= Task description =
Counting only lines that contain "left", state the total found in the material below. Add nothing else.

= Available data =
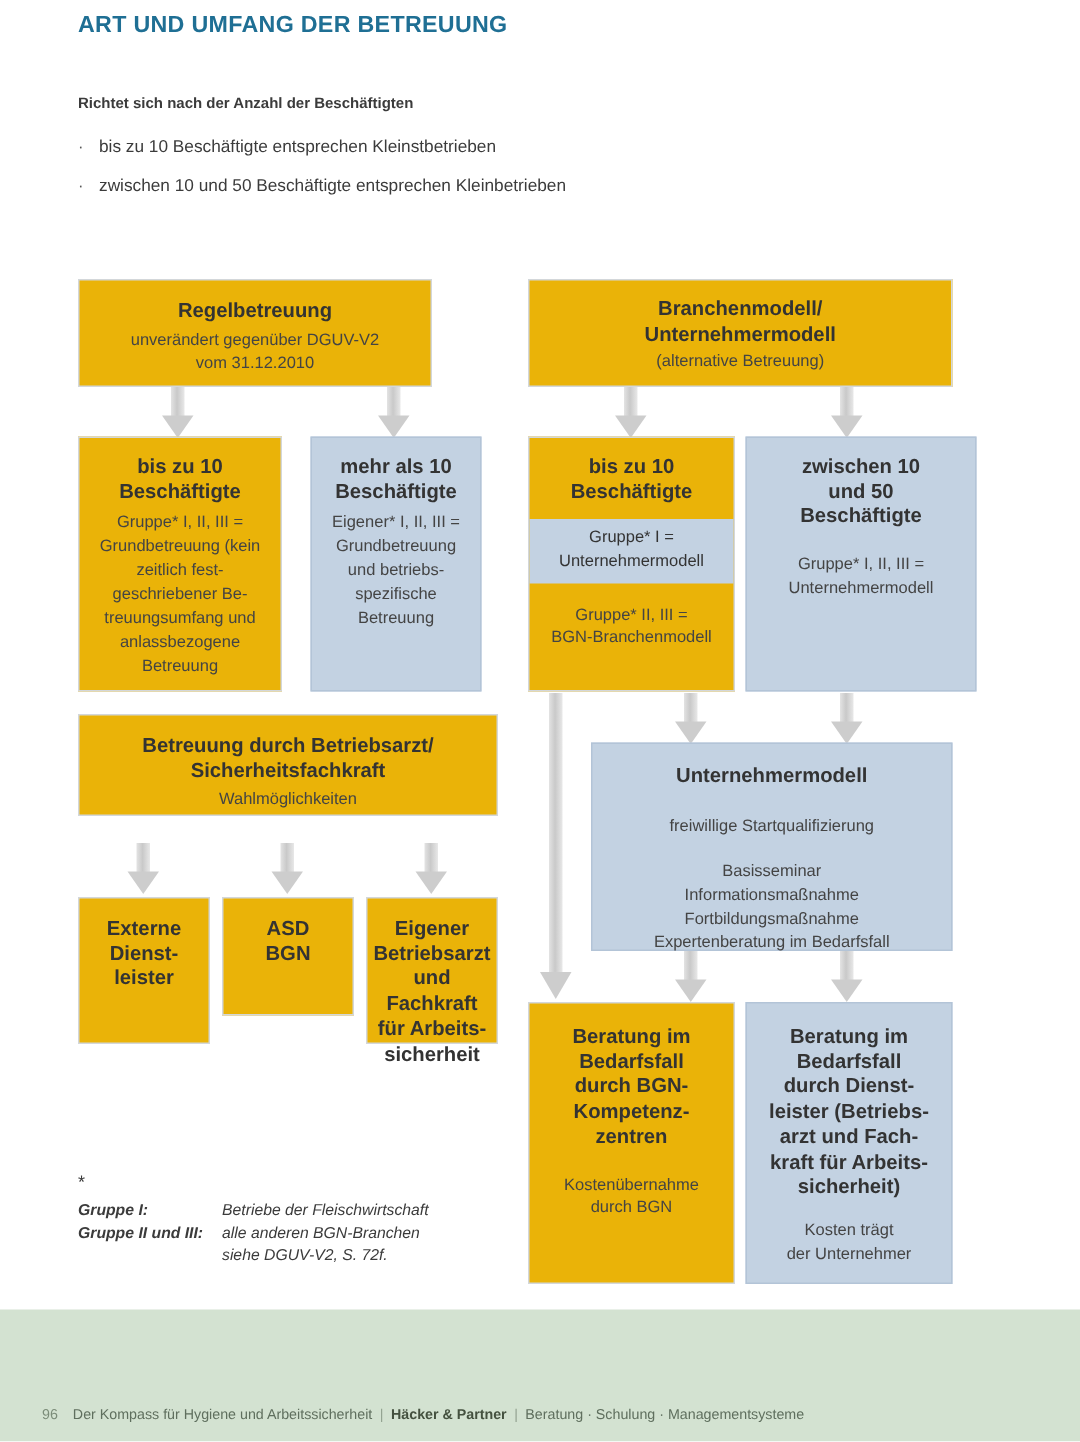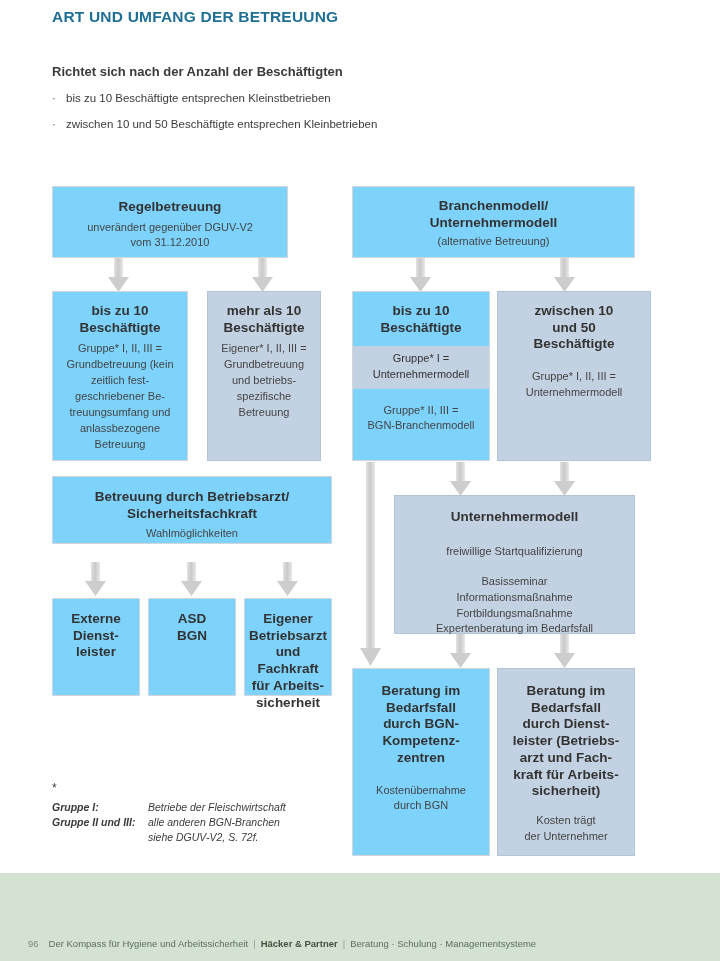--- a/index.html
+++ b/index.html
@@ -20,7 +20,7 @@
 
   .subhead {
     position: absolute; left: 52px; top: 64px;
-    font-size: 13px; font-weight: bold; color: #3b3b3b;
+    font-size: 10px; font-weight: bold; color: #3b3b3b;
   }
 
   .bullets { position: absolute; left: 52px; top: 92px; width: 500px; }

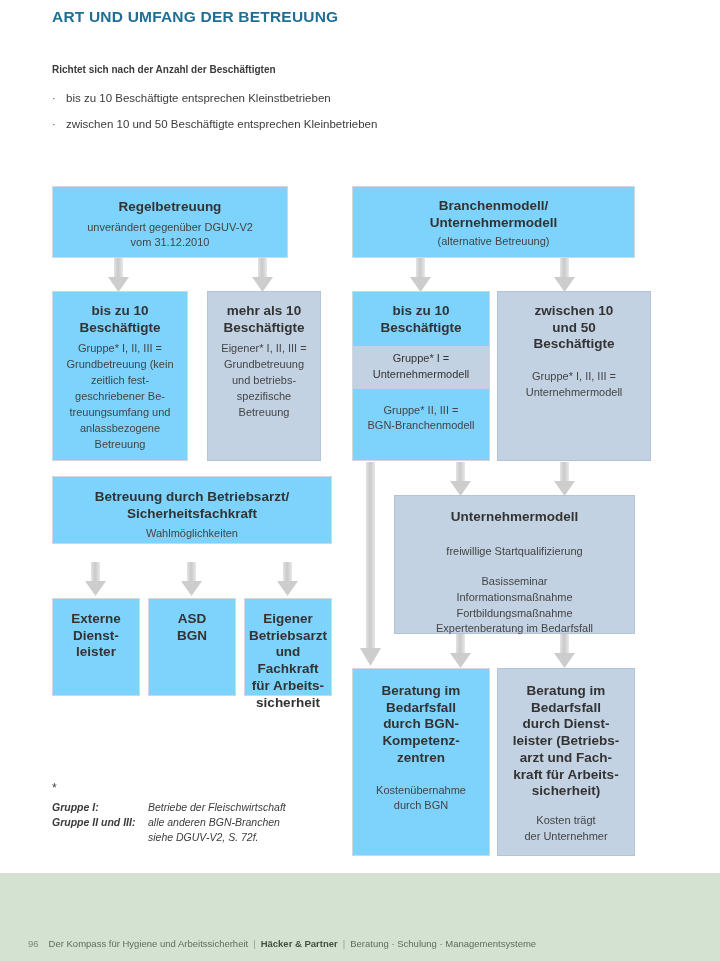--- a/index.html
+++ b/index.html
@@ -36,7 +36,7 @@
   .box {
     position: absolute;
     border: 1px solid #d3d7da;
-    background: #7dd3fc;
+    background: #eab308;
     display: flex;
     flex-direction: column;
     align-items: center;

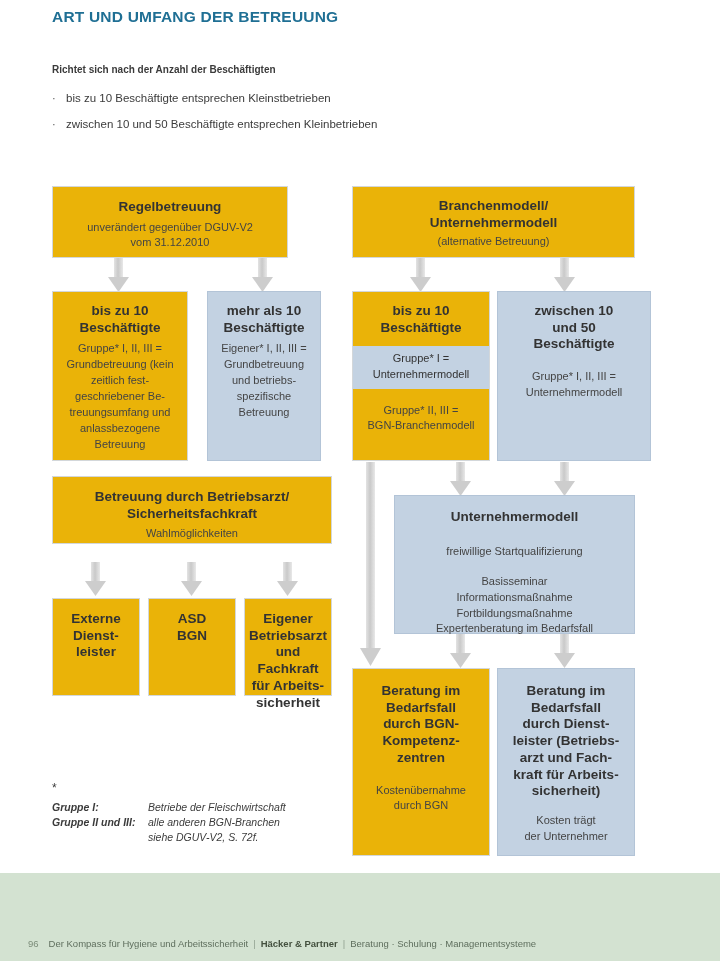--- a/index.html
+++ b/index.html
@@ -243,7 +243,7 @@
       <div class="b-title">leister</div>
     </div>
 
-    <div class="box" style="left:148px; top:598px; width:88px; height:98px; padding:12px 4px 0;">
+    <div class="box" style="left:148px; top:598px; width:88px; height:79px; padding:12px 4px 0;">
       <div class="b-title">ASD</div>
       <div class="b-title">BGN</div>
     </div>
* * *
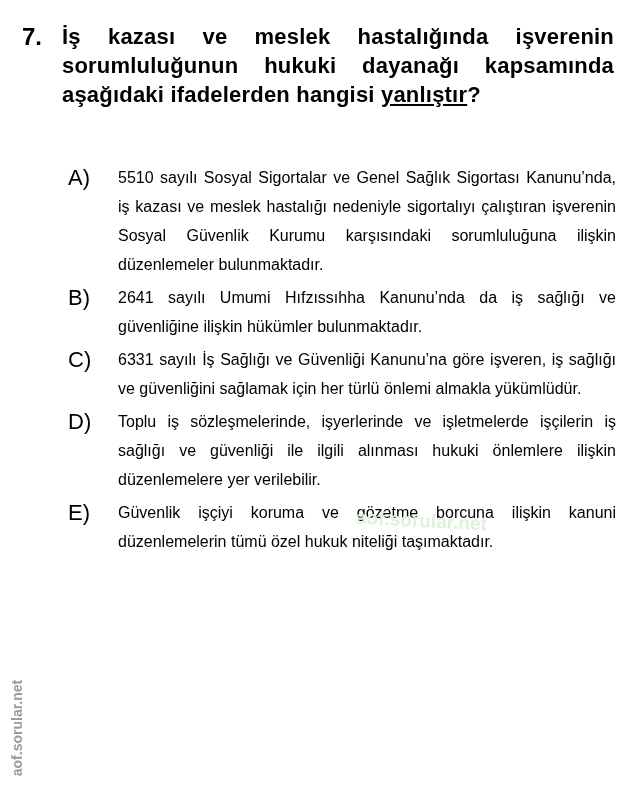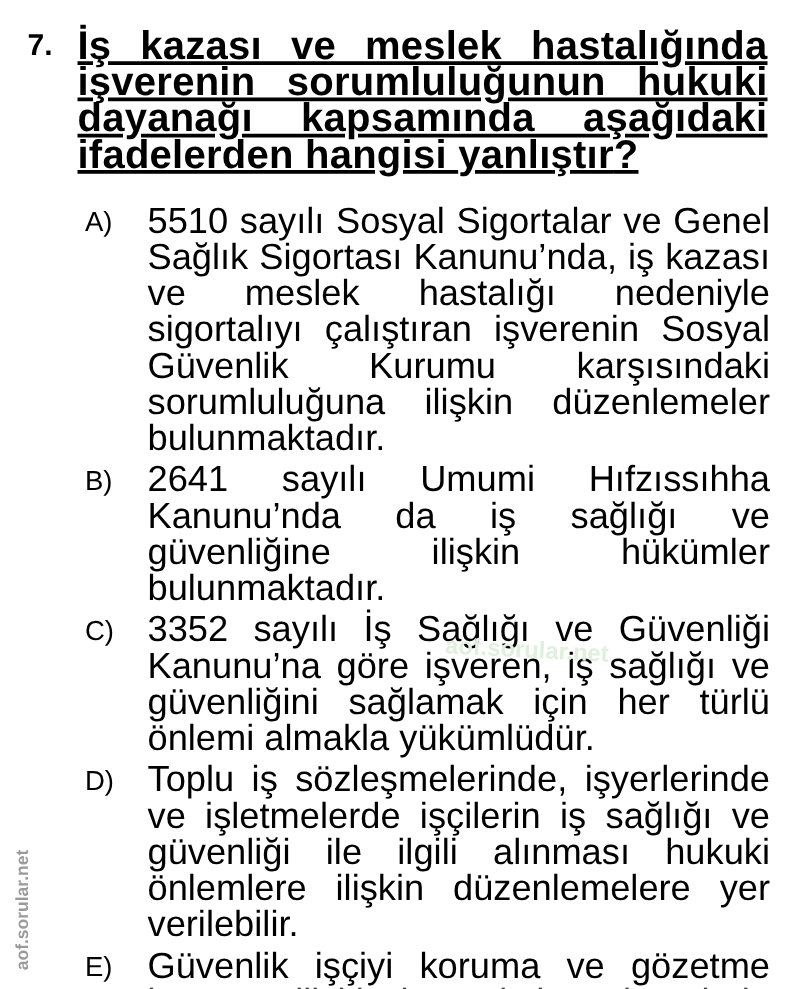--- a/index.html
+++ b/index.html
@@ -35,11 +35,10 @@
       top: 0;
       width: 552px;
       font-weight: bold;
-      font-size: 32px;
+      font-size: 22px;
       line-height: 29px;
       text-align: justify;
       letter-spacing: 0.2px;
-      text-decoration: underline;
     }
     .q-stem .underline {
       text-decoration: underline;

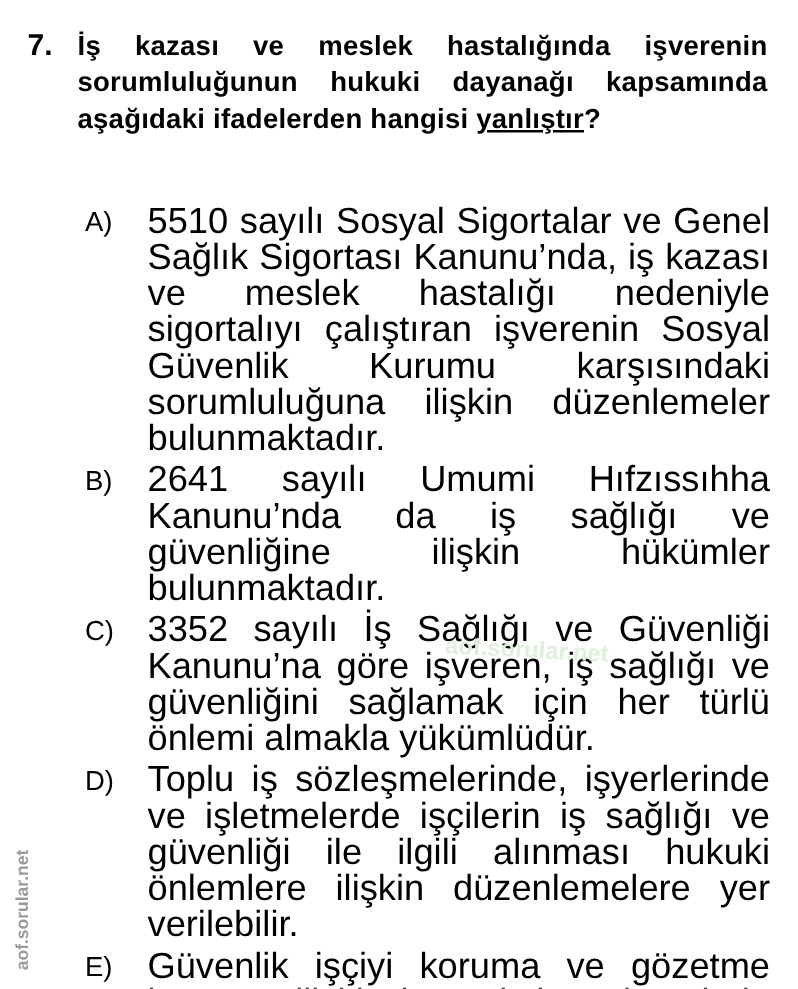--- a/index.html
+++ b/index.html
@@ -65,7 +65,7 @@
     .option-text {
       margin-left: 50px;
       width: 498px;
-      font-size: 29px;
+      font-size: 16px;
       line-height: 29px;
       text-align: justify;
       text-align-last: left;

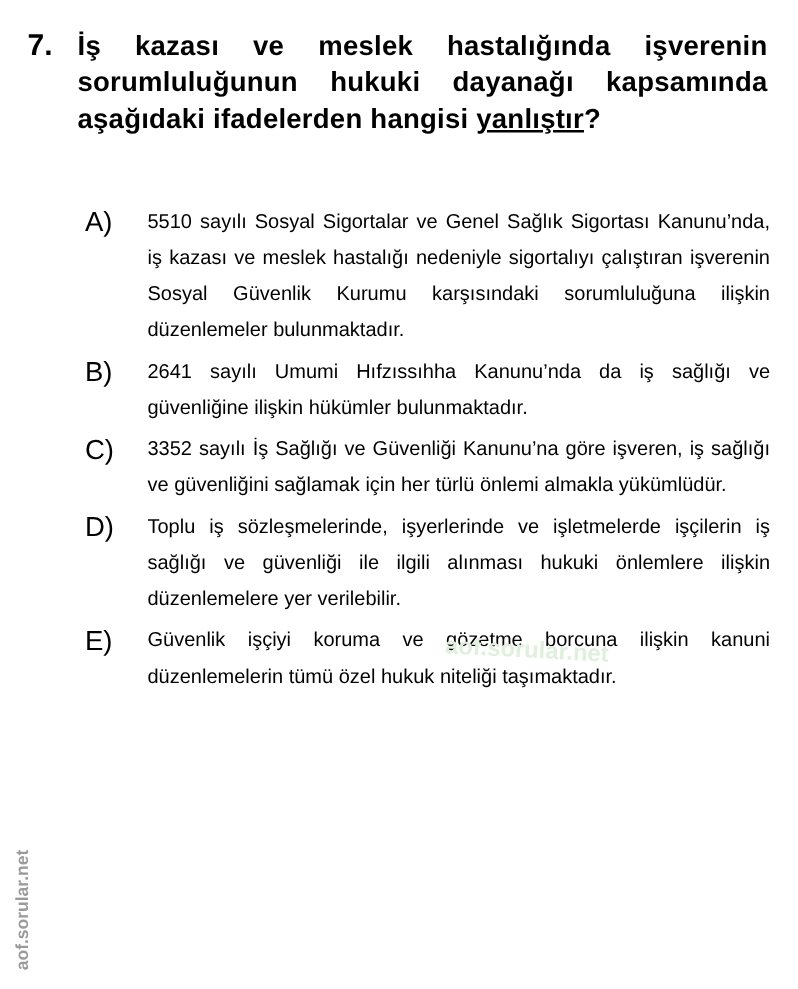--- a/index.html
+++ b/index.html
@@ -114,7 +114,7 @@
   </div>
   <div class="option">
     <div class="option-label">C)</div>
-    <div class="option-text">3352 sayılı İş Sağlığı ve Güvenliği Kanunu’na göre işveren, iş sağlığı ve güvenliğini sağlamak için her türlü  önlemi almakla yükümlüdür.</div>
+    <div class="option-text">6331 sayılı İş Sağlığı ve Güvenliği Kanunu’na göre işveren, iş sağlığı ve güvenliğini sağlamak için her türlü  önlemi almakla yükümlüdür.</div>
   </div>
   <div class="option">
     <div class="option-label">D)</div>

= Answer section =
6